MCOLN1 ‐Mediated Endoplasmic Reticulum Stress Induces Autophagy to Facilitate Lung Cancer Growth, Migration, and Invasion

ABSTRACT Autophagy is a highly conserved cellular degradation process that stimulates tumor cell migration and invasion. Moreover, MCOLN1 has already been proven to be a crucial regulator of autophagy. However, the roles and regulatory mechanisms by which MCOLN1 mediates autophagy in lung cancer (LC) remain largely unknown.
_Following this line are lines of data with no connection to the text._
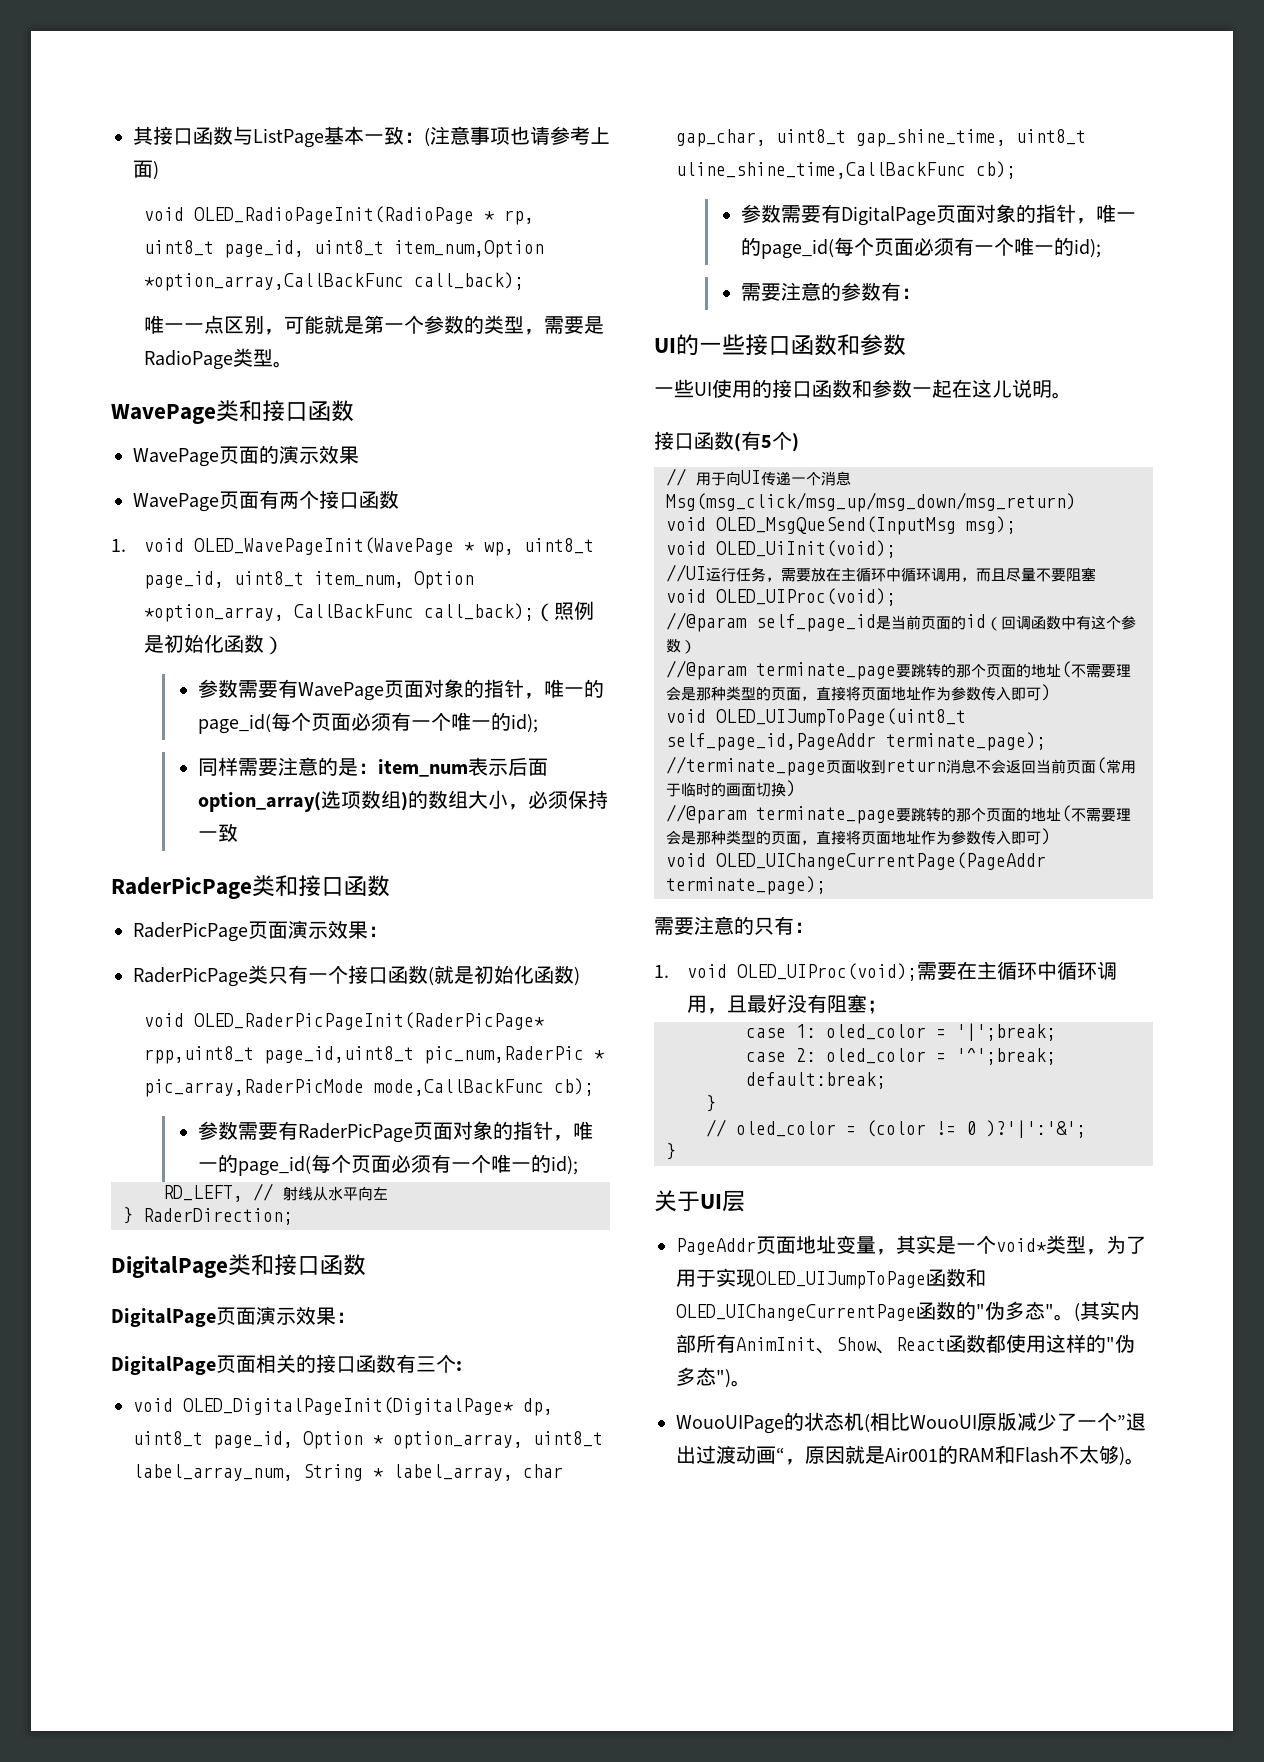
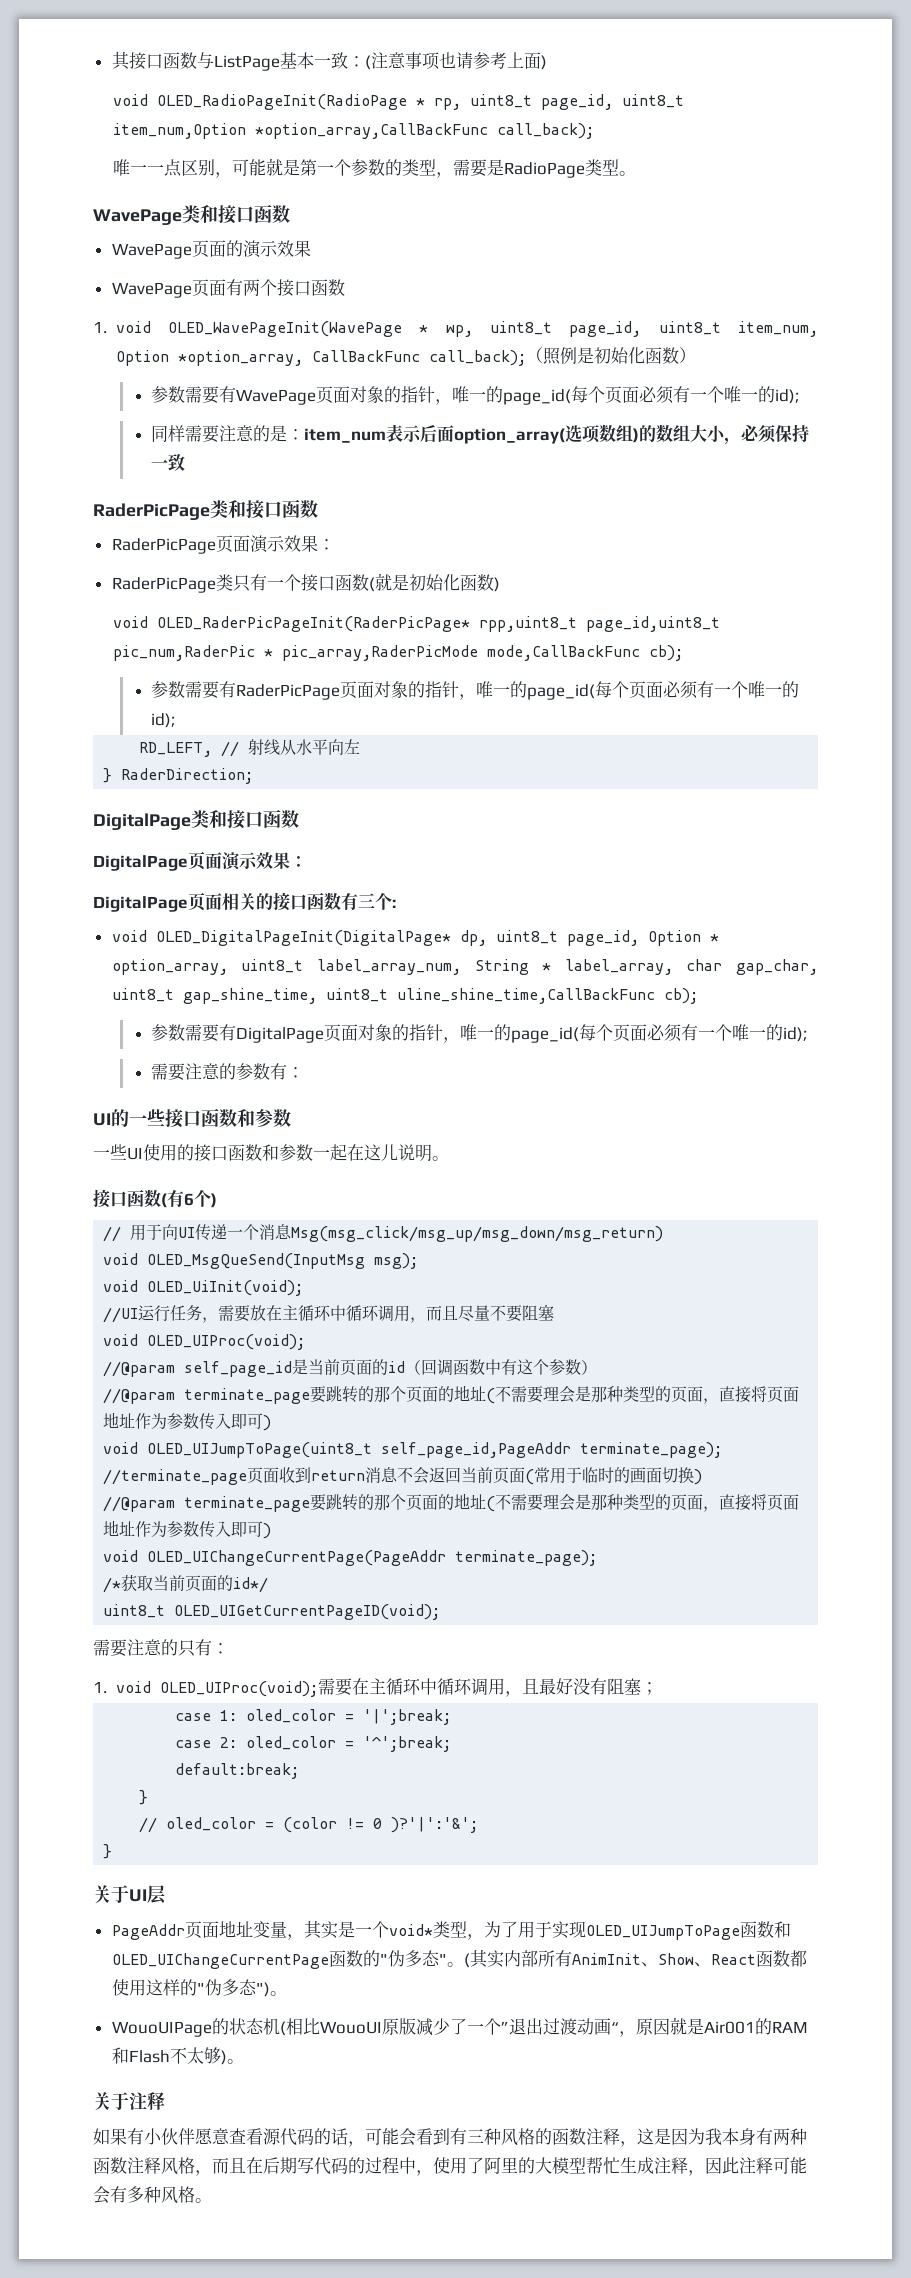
- 接口函数(有5个)
+ 接口函数(有6个)
+ /*获取当前页面的id*/
+ uint8_t OLED_UIGetCurrentPageID(void);
+ 关于注释
+ 如果有小伙伴愿意查看源代码的话，可能会看到有三种风格的函数注释，这是因为我本身有两种函数注释风格，而且在后期写代码的过程中，使用了阿里的大模型帮忙生成注释，因此注释可能会有多种风格。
The expression of MCOLN1 in LC cells and its influence on prognosis were analyzed. The effect of MCOLN1 on cell migration and invasion was analyzed using a scratch test and Transwell assay. The level of autophagy was reflected by evaluating the levels of autophagy marker proteins LC3 and p62 and the changes in autophagy flux. Through gene set enrichment analysis (GSEA), signaling pathways enriched by MCOLN1 were discovered. The levels of endoplasmic reticulum stress (ERS)–related genes and marker proteins were detected to assess the ERS state. An LC xenograft tumor model was constructed to verify the effect of MCOLN1 on tumor growth and autophagy in vivo. MCOLN1 was greatly upregulated in LC cells, which was linked with poor prognosis. Functionally, MCOLN1 boosted LC cells to migrate and invade, which was achieved by inducing autophagy. Further analysis demonstrated that MCOLN1 was enriched in the ERS pathway, and knockdown of MCOLN1 could reduce LC migration and invasion by repressing ERS and blocking cell autophagy, while the addition of the ERS inducer NiCl 2 reversed the effect of MCOLN1 knockdown. Moreover, in vivo experiments confirmed that MCOLN1 can mediate ERS‐induced autophagy to boost LC growth. MCOLN1 plays a carcinogenic role in LC migration and invasion by regulating ERS‐induced autophagy. Repressing the MCOLN1/ERS/autophagy axis is likely to be a potential therapeutic strategy for LC.